Lire : Victor Serge : Carnets (1936-47)




Issu d’une famille de terroristes anti-tsaristes, anarchiste emprisonné en France et combattant à Barcelone, libertaire honni des anarchistes pour son ralliement au parti bolchevique en pleine révolution russe, militant de l’appareil de la IIIe Internationale emprisonné pour trotskisme par Staline, mis en quarantaine par les sectes trotskistes lorsqu’il soutient qu’aucune IVe Internationale ne peut être créée sans quelques partis nationaux sérieusement implantés, Victor Serge reste jusqu’à son dernier souffle inclassable. Il est resté à la recherche d’une révolution à laquelle il a consacré sa vie puis ses Mémoires ainsi que plusieurs romans portés par un vrai souffle et d’authentiques qualités littéraires. Lui l’ignore probablement mais il est sans nul doute l’un des premiers « communistes libertaires », tentant l’improbable pari de faire vivre le meilleur des traditions marxiste et anarchiste, à chaud, dans le torrent de l’histoire qui se construit. Quand la moindre erreur se paie cash.

Les Carnets, publiés cet hiver, témoignent de la vivacité et de la rigueur morale et intellectuelle du militant au crépuscule de sa vie. Très largement inédits, ils couvrent la période 1936-1947 de son départ en exil au Mexique puis aux États-Unis où il meurt en 1947. Au jour le jour se succèdent des considérations artistiques, des tentatives de prévisions géopolitiques sur la guerre et l’après-guerre, des descriptions touristiques, des réflexions toujours pointues sur l’actualité, des échos de son militantisme dans l’émigration. Et puis à l’occasion de tel ou tel décès, pas toujours naturel, le portrait de dizaines de dirigeants révolutionnaires de toutes nationalités qu’il eut l’occasion de fréquenter. Se dessine un univers plein de militants qui s’affrontent mais où les masses se font rares, laissant les uns et les autres à leurs erreurs ou à leurs crimes.

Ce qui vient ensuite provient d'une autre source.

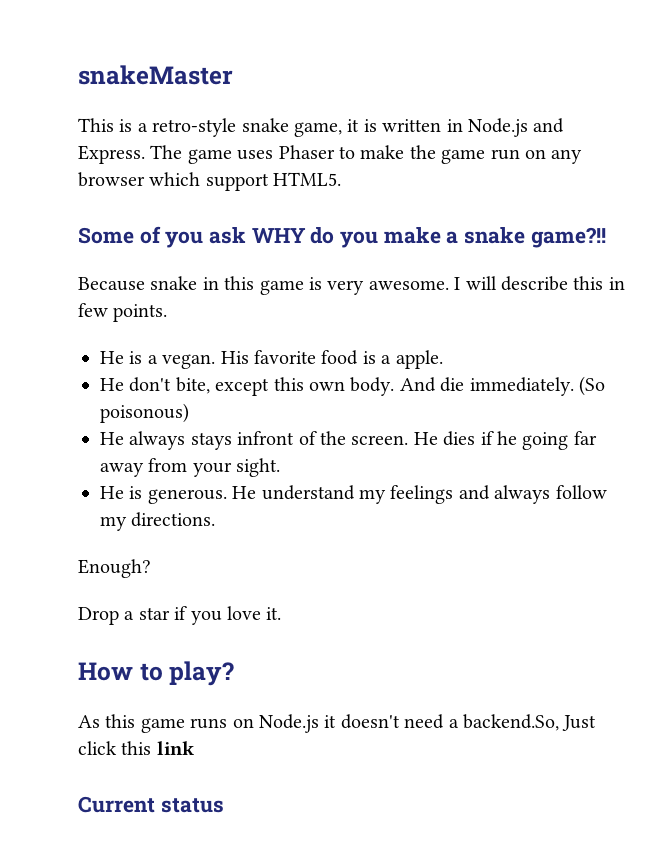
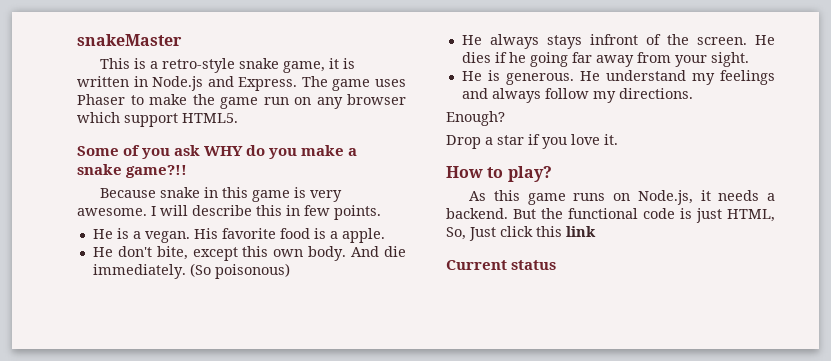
[259,714,559,733] Node.js it doesn't need a backend.So, -> [637,190,775,205] [446,208,775,223] [446,227,466,240] Node.js, it needs a backend. But the functional code is just HTML, So,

On peut lire ces épais Carnets comme un blog d’hier ou un dictionnaire en piochant de-ci de-là. Une manière de s’imprégner de la violence des espoirs et désespoirs forgés dans la fournaise des révolutions du court XXe siècle ; une introduction sans les lourdeurs d’un manuel. Pour celles et ceux qui connaissent déjà bien le sujet, on trouve ici mille détails, précisions, personnages, sensations vécues, points de vue personnels qui enrichissent en profondeur la réflexion. Nöel c’est dans un an, achetez le livre sans attendre !

Jean-Yves (AL 93)

• Victor Serge, Carnets (1936-47), Agone, 30 euros.